El cuarto toro, “Mecanizado”, debe estar en la gloria para siempre.
Eran las ocho y cuarto de la tarde cuando Mecanizado, un victorino cárdeno de 544 kilos, recibía los honores de la vuelta al ruedo ante una Maestranza conmovida tras haber sido testigo de uno de los misterios más deslumbrantes de la naturaleza: la bravura.
El cadáver del animal quedó en manos de los matarifes y a estas horas ya estará hecho filetes, pero en el ambiente, en el alma de los presentes y en la historia del toreo figura con letras del oro un toro criado para la emoción y la gloria.
Presentó sus credenciales nada más aparecer por la puerta de chiqueros. Vio el primer capote y se lo quiso comer con ansiedad, de modo que no permitió el lucimiento de quien se lo presentó. Acudió con presteza al caballo, al que empujó con los riñones, aunque salió suelto al final; volvió de nuevo a la llamada del picador, esta vez de largo, y apretó con fijeza antes de cabecear en el peto.
Fue una locomotora moderna cuando lo citaron en banderillas y obedeció al cite con alegre velocidad.
Y ya en el último tercio, ahormado el toro en su extrema calidad y convencido de su afán de lucha hasta el final, embistió con largura, nobleza y fijeza hasta que la muerte lo separó de este mundo.
Fue excepcional por los dos lados, aún mejor, quizá, por el derecho, y acudía con templanza, con dulzura, humillado siempre e incansable en su prontitud.
Fueron unos siete minutos de belleza excelsa que no justifican tantas tardes de hastío, pero alivian los sufridos espíritus.
Le concedieron la vuelta al ruedo, y para su pena, y la de todos, se llevó con él las orejas.
Su matador fue Antonio Ferrera, quien se lamentará durante mucho tiempo de su escasa puntería con los aceros, que le impidieron presumir de un triunfo ante un toro de categoría.
Pero, quién sabe, quizá hubo justicia.
La bravura es un misterio tan deslumbrante que te ciega y te desnuda. Es casi un milagro estar a la altura de un toro bravo; porque su condición es como una sesión de fuegos artificiales que obliga a pensar con la cabeza, a crear con el espíritu, y a discernir mil detalles en décimas de segundo. Y, aun así, corres el peligro de que la belleza de la bravura te atrape y te anule.
Ferrera estuvo todo lo mejor que él puede estar. Con la figura arqueada, despegado siempre y en un intento permanente de no desmerecer de la calidad de su oponente. Alguna tanda de derechazos tuvo hondura y, en especial, los hermosos ayudados finales por bajo. Cuando montó la espada tenía ganado el excesivo premio de las dos orejas, pero no pudo ser.

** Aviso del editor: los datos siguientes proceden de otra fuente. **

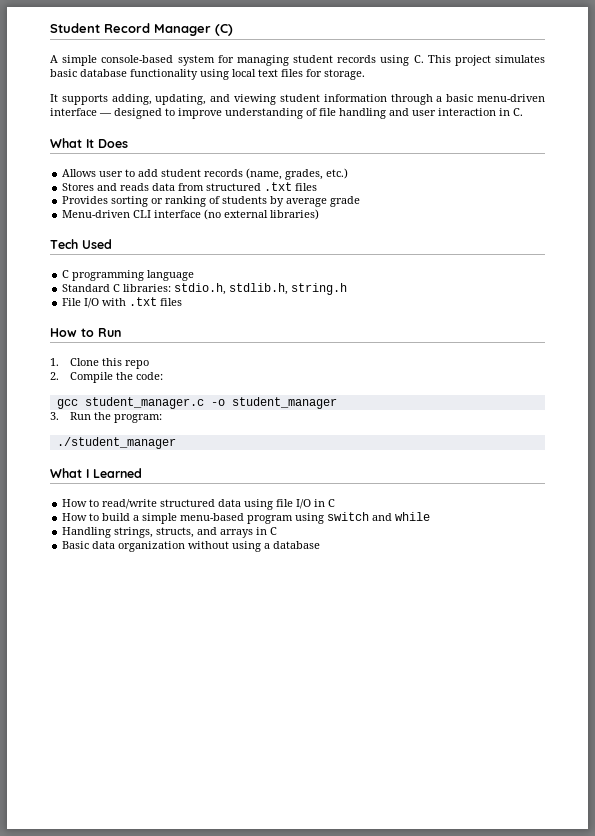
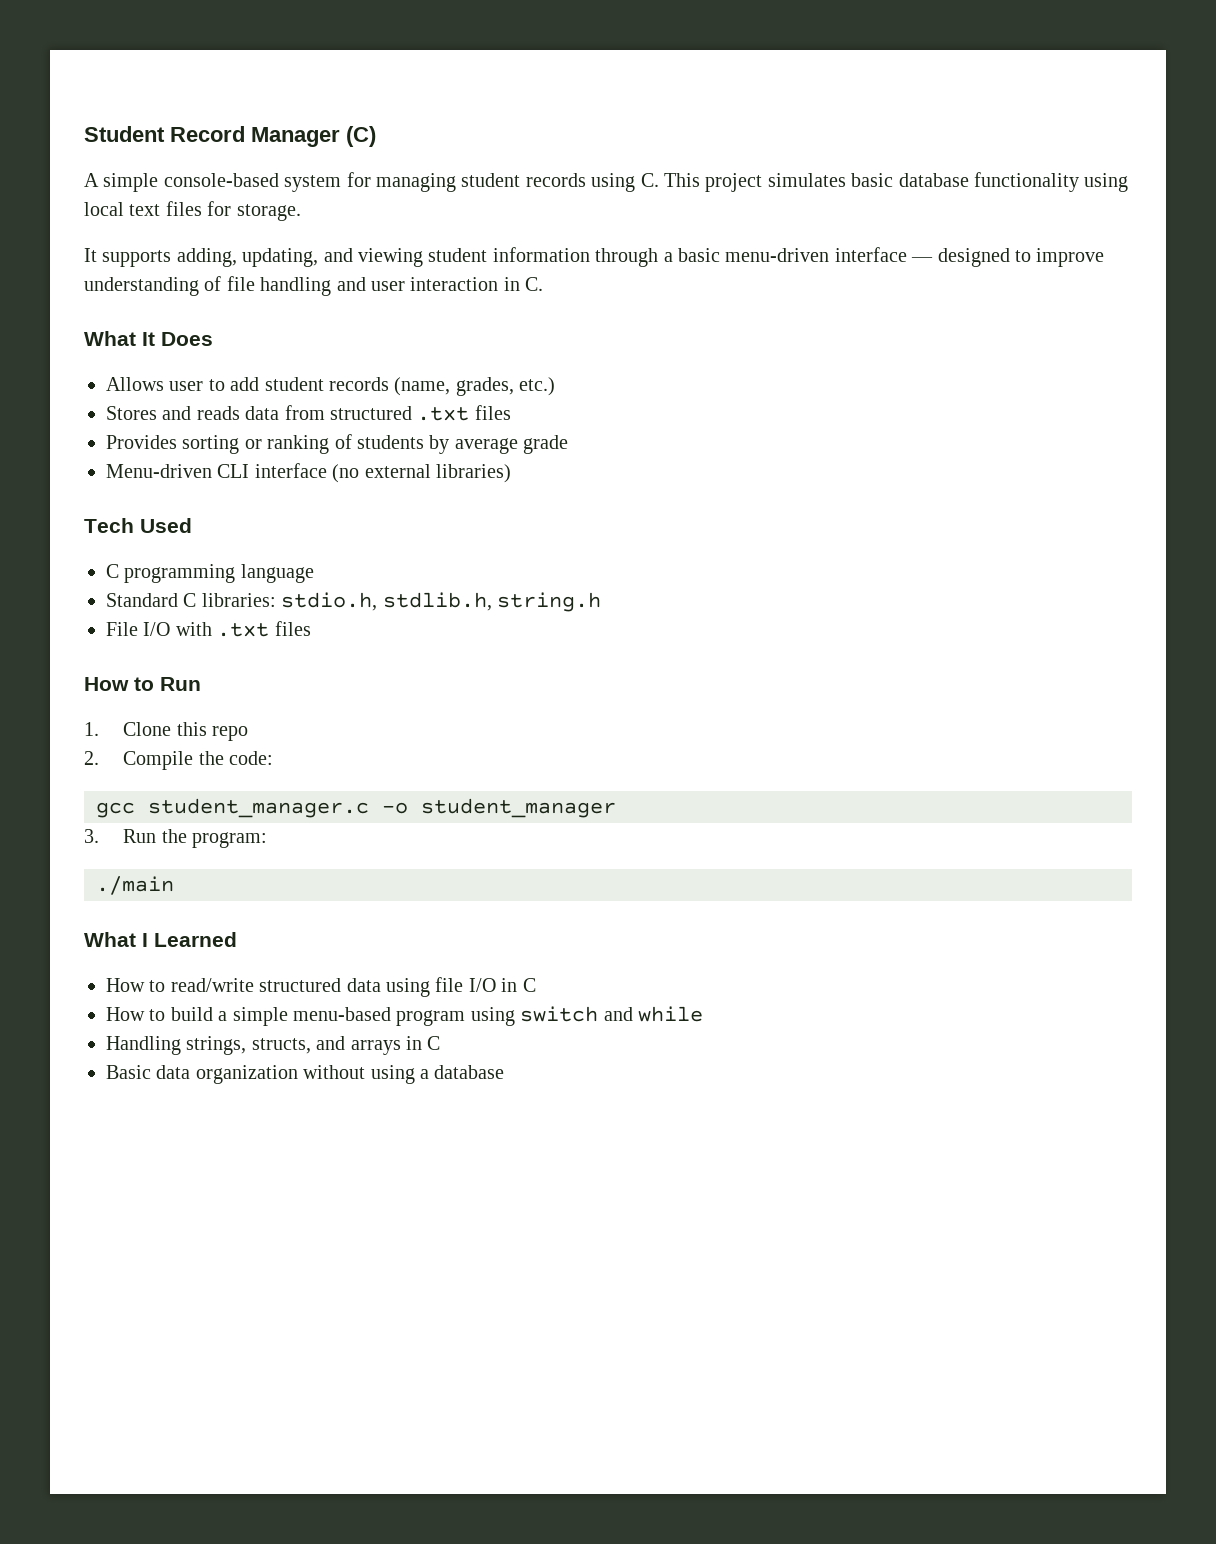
- ./student_manager
+ ./main

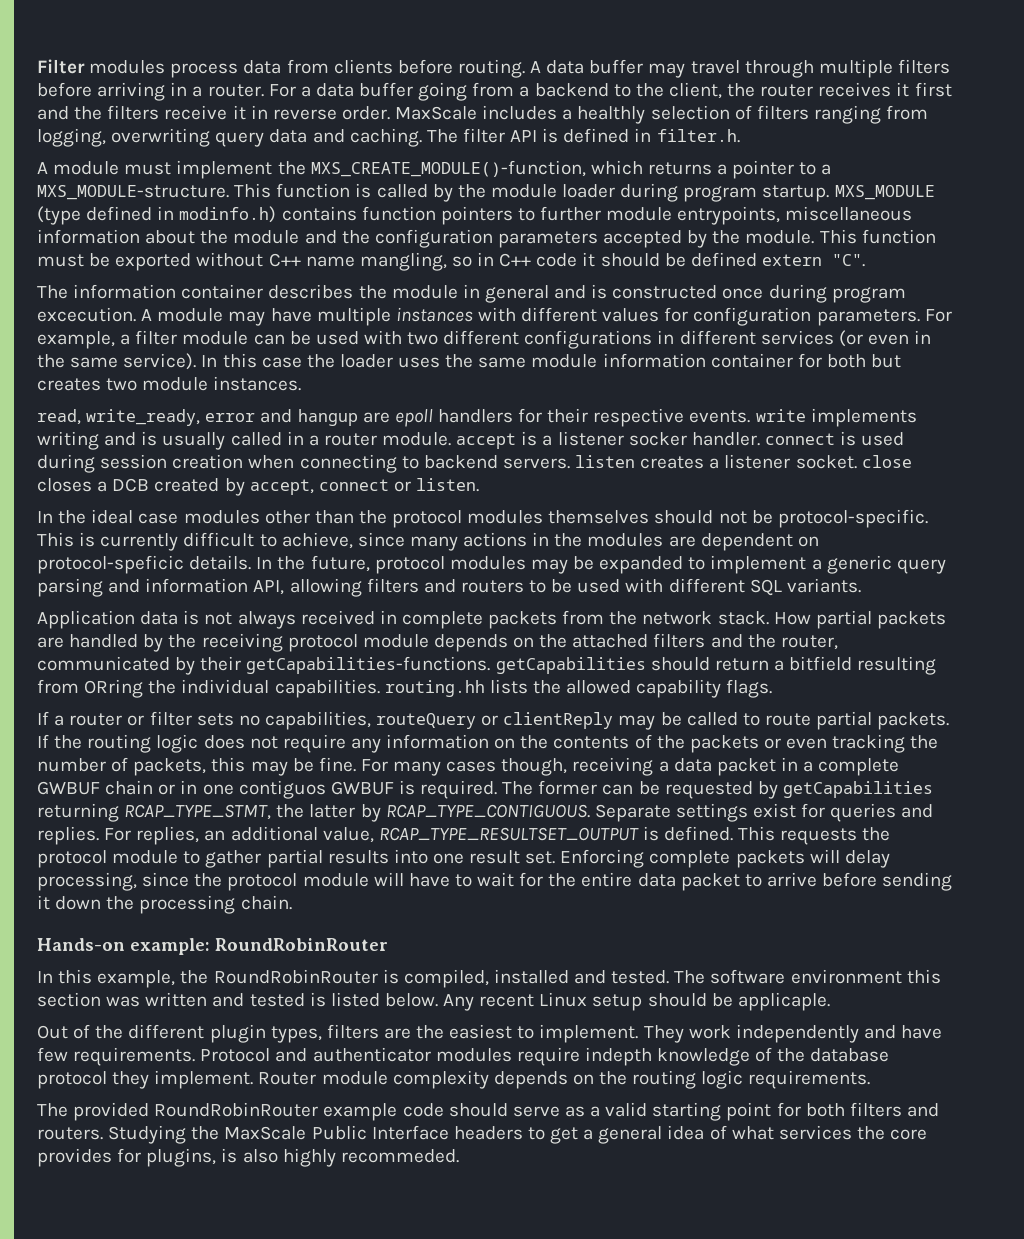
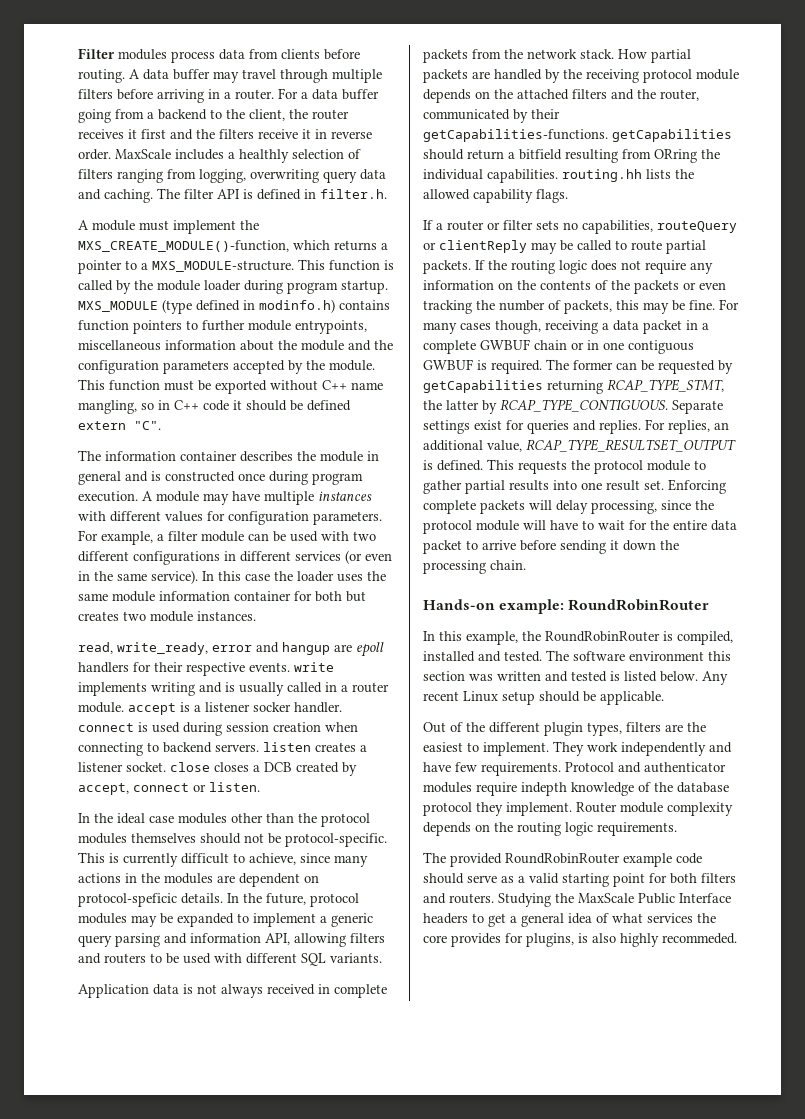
- The information container describes the module in general and is constructed once during program excecution.
+ The information container describes the module in general and is constructed once during program execution.
- For many cases though, receiving a data packet in a complete GWBUF chain or in one contiguos GWBUF is required.
+ For many cases though, receiving a data packet in a complete GWBUF chain or in one contiguous GWBUF is required.
- Any recent Linux setup should be applicaple.
+ Any recent Linux setup should be applicable.

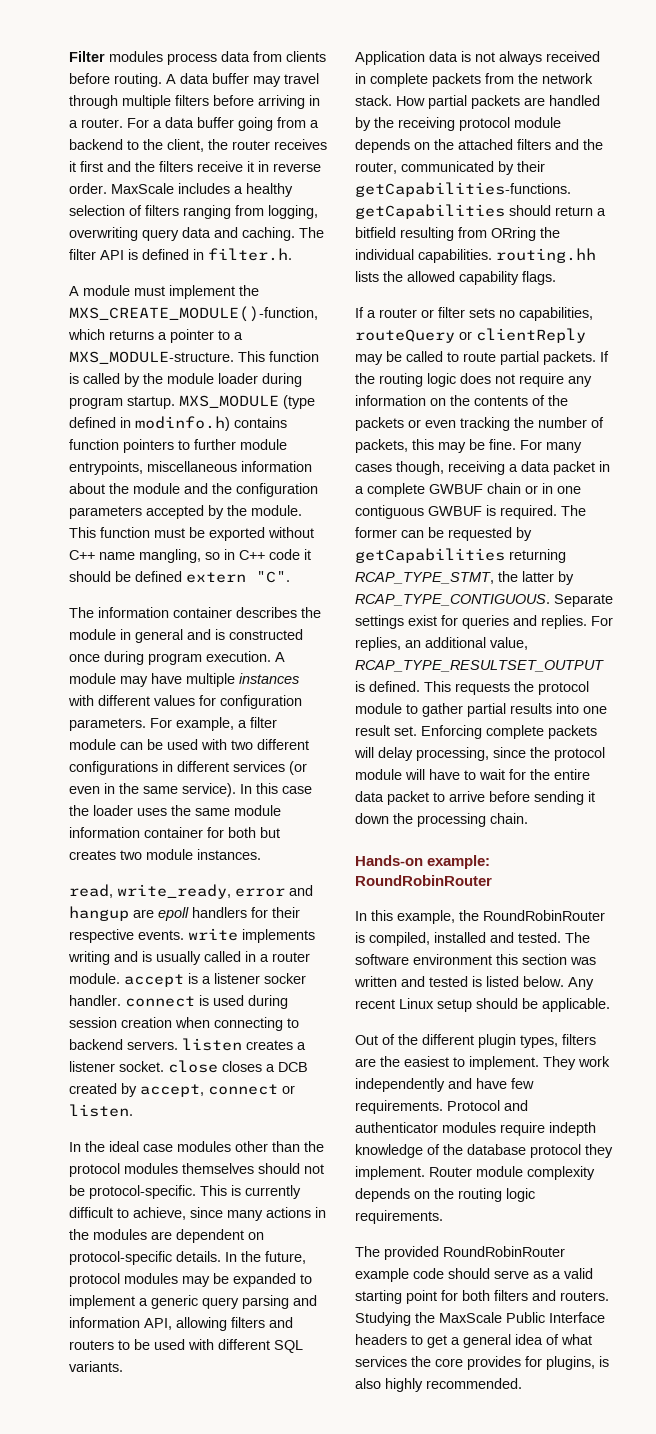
- MaxScale includes a healthly selection of filters ranging from logging, overwriting query data and caching.
+ MaxScale includes a healthy selection of filters ranging from logging, overwriting query data and caching.
- This is currently difficult to achieve, since many actions in the modules are dependent on protocol-speficic details.
+ This is currently difficult to achieve, since many actions in the modules are dependent on protocol-specific details.
- Studying the MaxScale Public Interface headers to get a general idea of what services the core provides for plugins, is also highly recommeded.
+ Studying the MaxScale Public Interface headers to get a general idea of what services the core provides for plugins, is also highly recommended.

Ferrera tuvo la fortuna de disfrutar de un toro bravo; egoísta, también, el animal, que quiso toda la gloria para él, y para quienes pudimos disfrutar del espectáculo.
Las paradojas de la vida han querido que un artista esté hoy en los mostradores de un mercado de abastos. Maldita sea. Mecanizado debe estar en la gloria para siempre.
Nada pudo hacer Ferrera con su primero, un toro precioso que iba maquillado de bravo y solo lucía fachada. Escribano, por su parte, le cortó una oreja facilona al tercero, encastado y noble, de enorme calidad por el pitón izquierdo. Hubo seis naturales de categoría en el conjunto de una labor insípida, falta de unidad y pensada a borbotones. Solo voluntad pudo esgrimir ante el descastado sexto.
Y El Cid, especialista en este hierro, no acabó de encontrarse ni con el marmolillo primero ni el complicado quinto, que exigía dar un paso que el torero se ahorró.
Para siempre, no obstante, nos quedará el gozo de la bravura, que, aunque fugaz, es eterno.